Talking Points: California Housing Market

Updated on March 18, 2020

How to Talk About COVID-19 and the California Housing Market

Key Talking Points

 

Expanded Talking Points

California REALTORS® working to protect the consumer

  • Introductions

    • Your Name -- Your Association -- Your Role 

    • Number of members

    • Markets members serve

  • No one is more concerned about real estate owners, homebuyers and sellers than the [NUMBER OF] members of the [LOCAL] Association of REALTORS®

    • Countless hours and dollars spent protecting:

      • Marketplace for consumers to buy, own and transfer real property

      • Private property rights for all Californians 

    • We do more than buy and sell homes. We are active members of the communities in which we live.

      • Philanthropy

      • Political affiliations

      • House of Worship Service 

  • Agent, homebuyer and seller safety are primary

    • Adapting to ‘new norm’

    • Abiding by government orders

 

Coronavirus and the California real estate market

  • According to a C.A.R. survey, nearly 80 percent of California REALTORS® expect a negative impact on their business. 

    • Results show that the biggest concern is reduced open house traffic and changes to our members’ overall standard operating procedures, but we all know that the biggest positive is that social distancing at this time protects lives.

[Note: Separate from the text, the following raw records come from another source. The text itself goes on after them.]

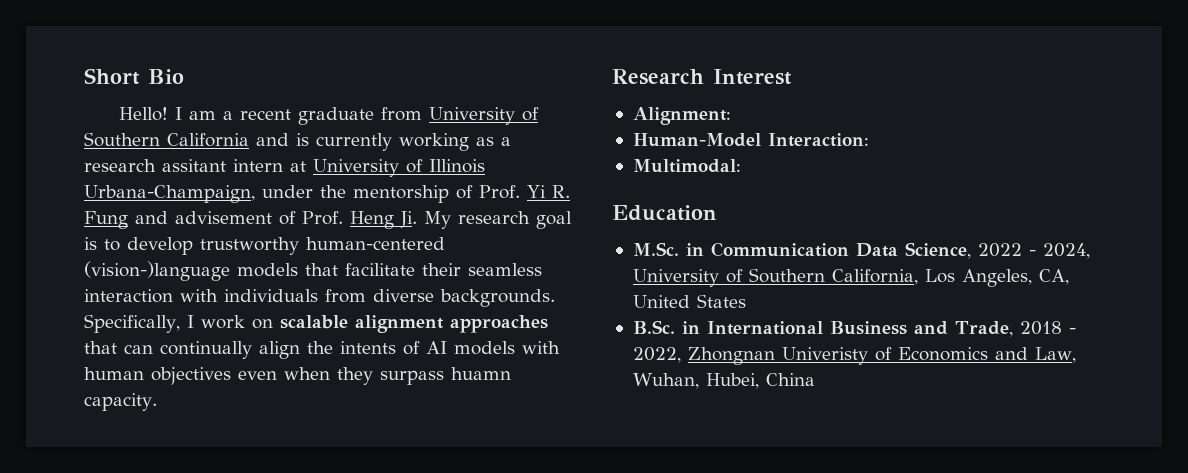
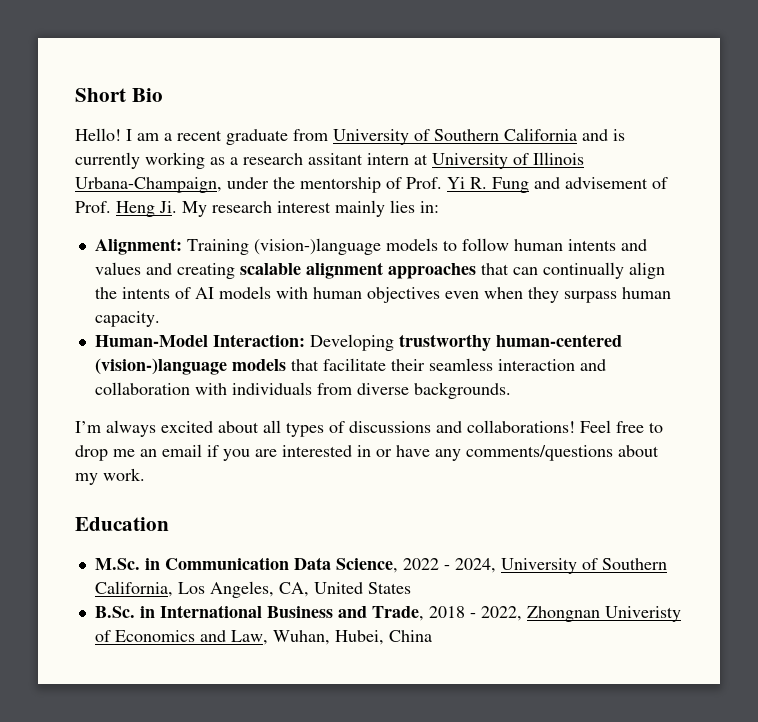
- I am a recent graduate from University of Southern California and is currently working as a research assitant intern at University of Illinois Urbana-Champaign, under the mentorship of Prof. Yi R. Fung and advisement of Prof. Heng Ji. My research goal is to develop trustworthy human-centered (vision-)language models that facilitate their seamless interaction with individuals from diverse backgrounds. Specifically, I work on scalable alignment approaches that can continually align the intents of AI models with human objectives even when they surpass huamn capacity.
+ I am a recent graduate from University of Southern California and is currently working as a research assitant intern at University of Illinois Urbana-Champaign, under the mentorship of Prof. Yi R. Fung and advisement of Prof. Heng Ji. My research interest mainly lies in:
+ Alignment: Training (vision-)language models to follow human intents and values and creating scalable alignment approaches that can continually align the intents of AI models with human objectives even when they surpass human capacity.
- Research Interest
- Alignment:
- Human-Model Interaction:
- Multimodal:
+ Human-Model Interaction: Developing trustworthy human-centered (vision-)language models that facilitate their seamless interaction and collaboration with individuals from diverse backgrounds.
+ I’m always excited about all types of discussions and collaborations! Feel free to drop me an email if you are interested in or have any comments/questions about my work.

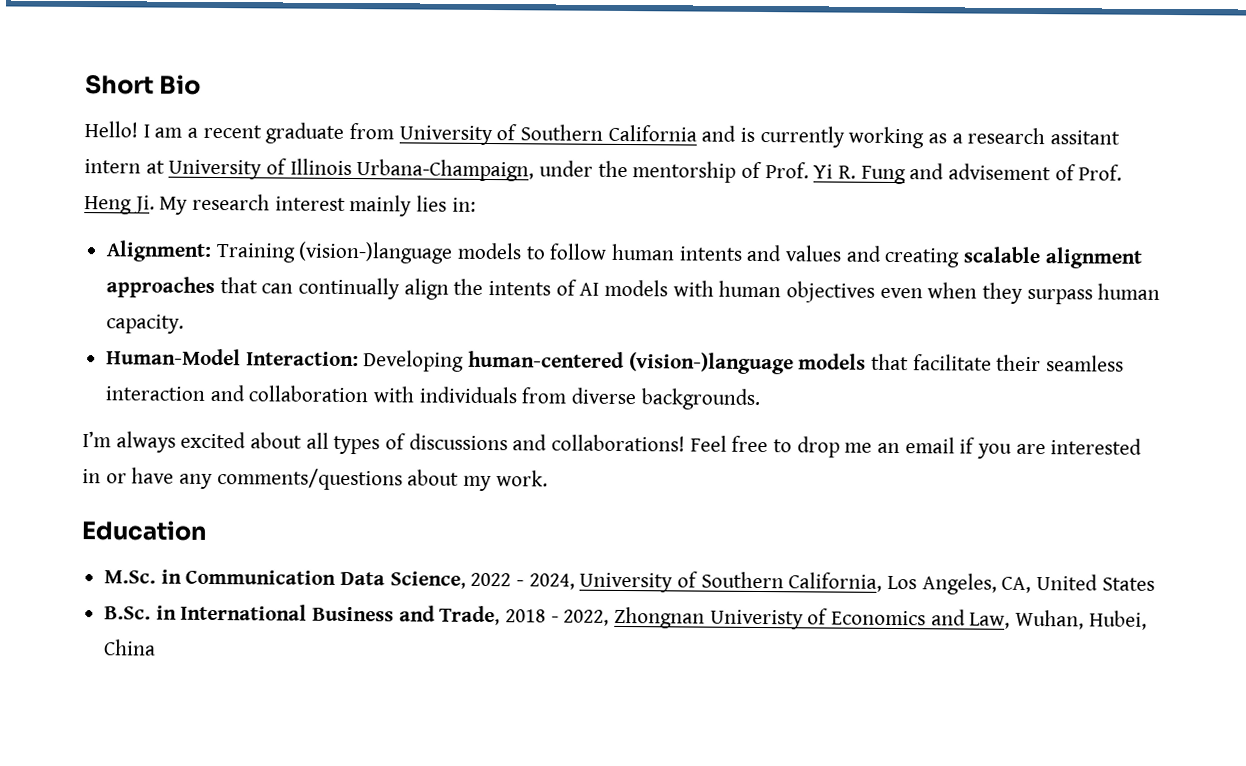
- Human-Model Interaction: Developing trustworthy human-centered (vision-)language models that facilitate their seamless interaction and collaboration with individuals from diverse backgrounds.
+ Human-Model Interaction: Developing human-centered (vision-)language models that facilitate their seamless interaction and collaboration with individuals from diverse backgrounds.

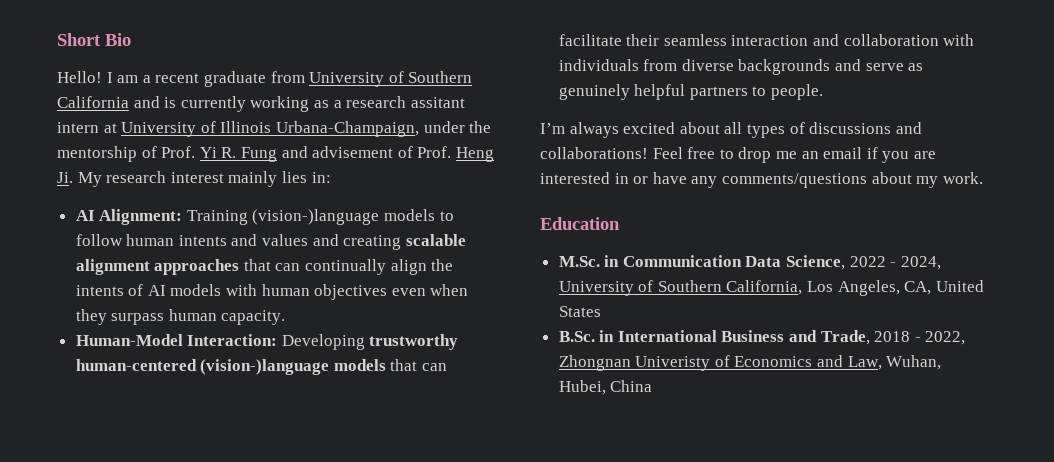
- Alignment: Training (vision-)language models to follow human intents and values and creating scalable alignment approaches that can continually align the intents of AI models with human objectives even when they surpass human capacity.
+ AI Alignment: Training (vision-)language models to follow human intents and values and creating scalable alignment approaches that can continually align the intents of AI models with human objectives even when they surpass human capacity.
- Human-Model Interaction: Developing human-centered (vision-)language models that facilitate their seamless interaction and collaboration with individuals from diverse backgrounds.
+ Human-Model Interaction: Developing trustworthy human-centered (vision-)language models that can facilitate their seamless interaction and collaboration with individuals from diverse backgrounds and serve as genuinely helpful partners to people.

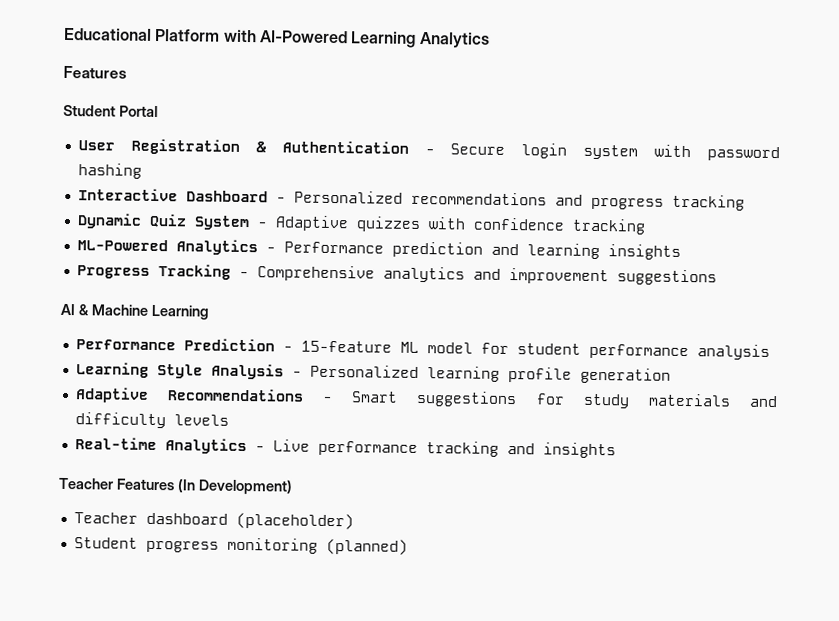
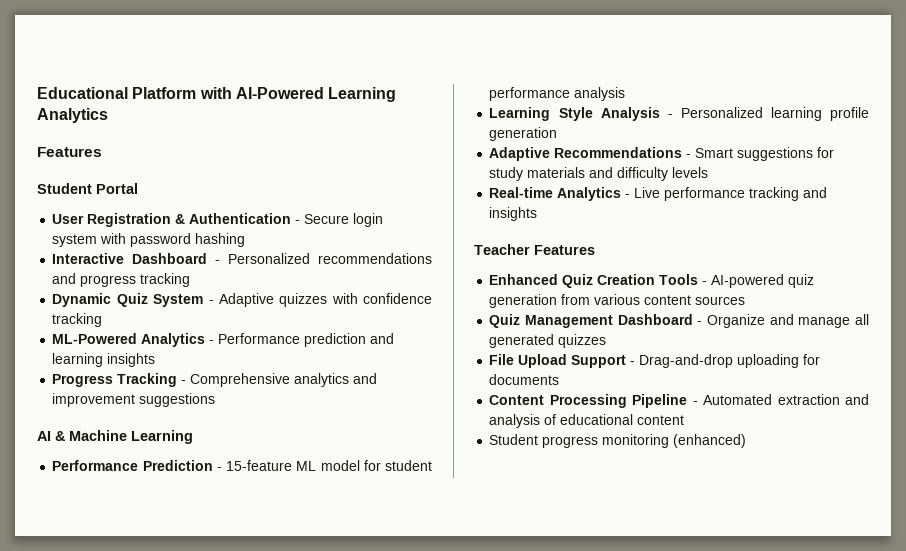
- Teacher Features (In Development)
- Teacher dashboard (placeholder)
+ Teacher Features
+ Enhanced Quiz Creation Tools - AI-powered quiz generation from various content sources
+ Quiz Management Dashboard - Organize and manage all generated quizzes
+ File Upload Support - Drag-and-drop uploading for documents
+ Content Processing Pipeline - Automated extraction and analysis of educational content
- Student progress monitoring (planned)
+ Student progress monitoring (enhanced)

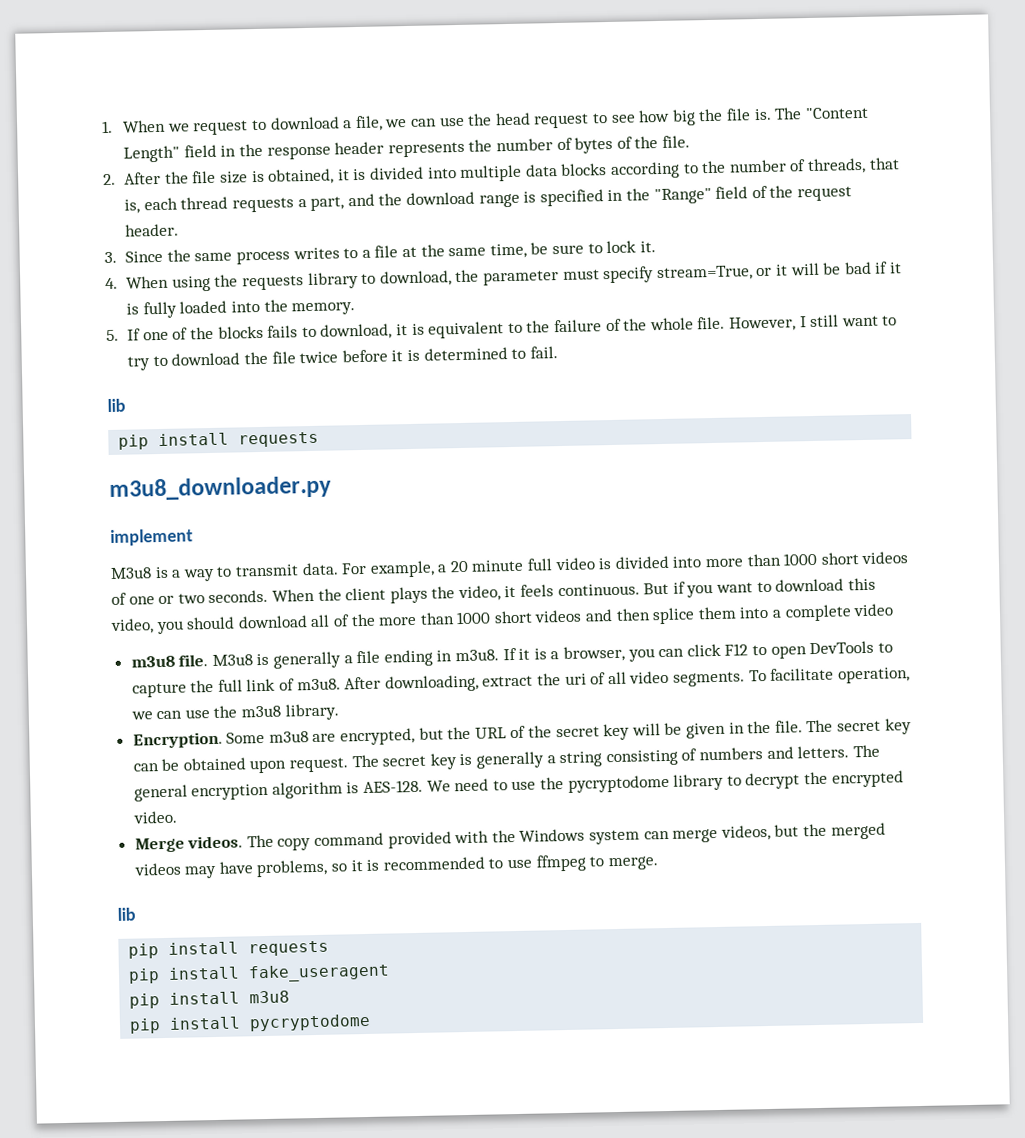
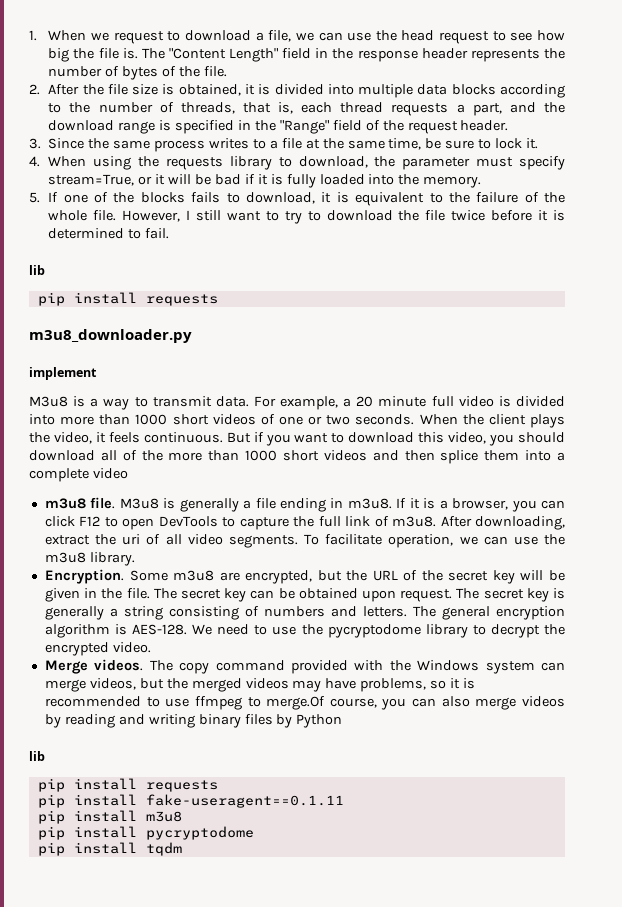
- The copy command provided with the Windows system can merge videos, but the merged videos may have problems, so it is recommended to use ffmpeg to merge.
+ The copy command provided with the Windows system can merge videos, but the merged videos may have problems, so it is recommended to use ffmpeg to merge.Of course, you can also merge videos by reading and writing binary files by Python
- pip install fake_useragent
+ pip install fake-useragent==0.1.11
+ pip install tqdm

    • The ‘new norm’ will certainly create challenges. Respondents felt that the overall number of sales will fall as expected time on market will increase while buyers wait for normalcy. In addition, there will be even less inventory in the short term as sellers delay listing their properties for sale. 

 

Coronavirus and California home prices 

  • Predicting the impact on home prices right now is difficult in this rapidly changing environment. 

    • The best forecasting model suggests a modest increase in the median home price for 2020.

    • However, with extremely low mortgage rates, we expect homebuying to remain attractive — particularly for first-time homebuyers and for lower-priced homes generally, where debt financing is in much larger proportions than investment properties, second homes and luxury properties.

    • On the other end of the spectrum, luxury, second home and investment property buyers, who rely on financial market wealth as a source of funds, will delay purchasing and wait for their investments to get back to pre-coronavirus levels.

 

Are recessionary fears valid

  • We expect negative economic growth during the second quarter of 2020 (and possibly Q1 2020). 

    • The UCLA Anderson Forecast recently said we are already in a recession and Wells Fargo Securities suggests almost a 75 percent chance of recession in the next six months.

    • Overall, strong consumer confidence and spending, coupled with lower borrowing costs, could help drive real estate and the economy forward as we move toward the summer.

    • What’s unknown is the length and severity of coronavirus infections and the ability for the healthcare infrastructure to keep pace with the infected population.

 

How long will the ‘new norm’ last?

  • At the end of the day, the current economic slowdown is driven by external forces rather than fundamental imbalances in our economy. 

    • Unfortunately, that fact will not insulate the economy from the negative effects of coronavirus, but it could mitigate the downside risks to the economy once the virus gets under control.

    • We expect the federal government to inject a much-needed stimulus into the economy, especially since consumer spending will drop as a result of government orders of a shutdown like in the Bay Area and the likelihood that expands to other parts, or California as a whole. 

    • The ‘new norm’ could last into Q4 if the number of infections grows exponentially and spending, accounting for roughly 70 percent of our economic growth over the past two years, contracts more substantially.

 

The impact of the Fed’s lowering of the key interest rate on mortgage rates

  • Conditions are set for mortgage rates to stay low for the balance of 2020.

    • The Federal Reserve’s emergency rate cuts will put households, the housing market, businesses and the financial sector on better footing.

    • Unfortunately, the Federal Reserve does not control longer-term interest rates like the 30-year fixed rate mortgages. 

    • Plus, already cautious mortgage originators are inundated with applications right now, and many are taking advantage of the current environment to profit from the rapidly changing mortgage-backed security and treasury environments. 

    • These factors have all combined to prevent the full benefit of higher treasury prices from filtering down to mortgage rates.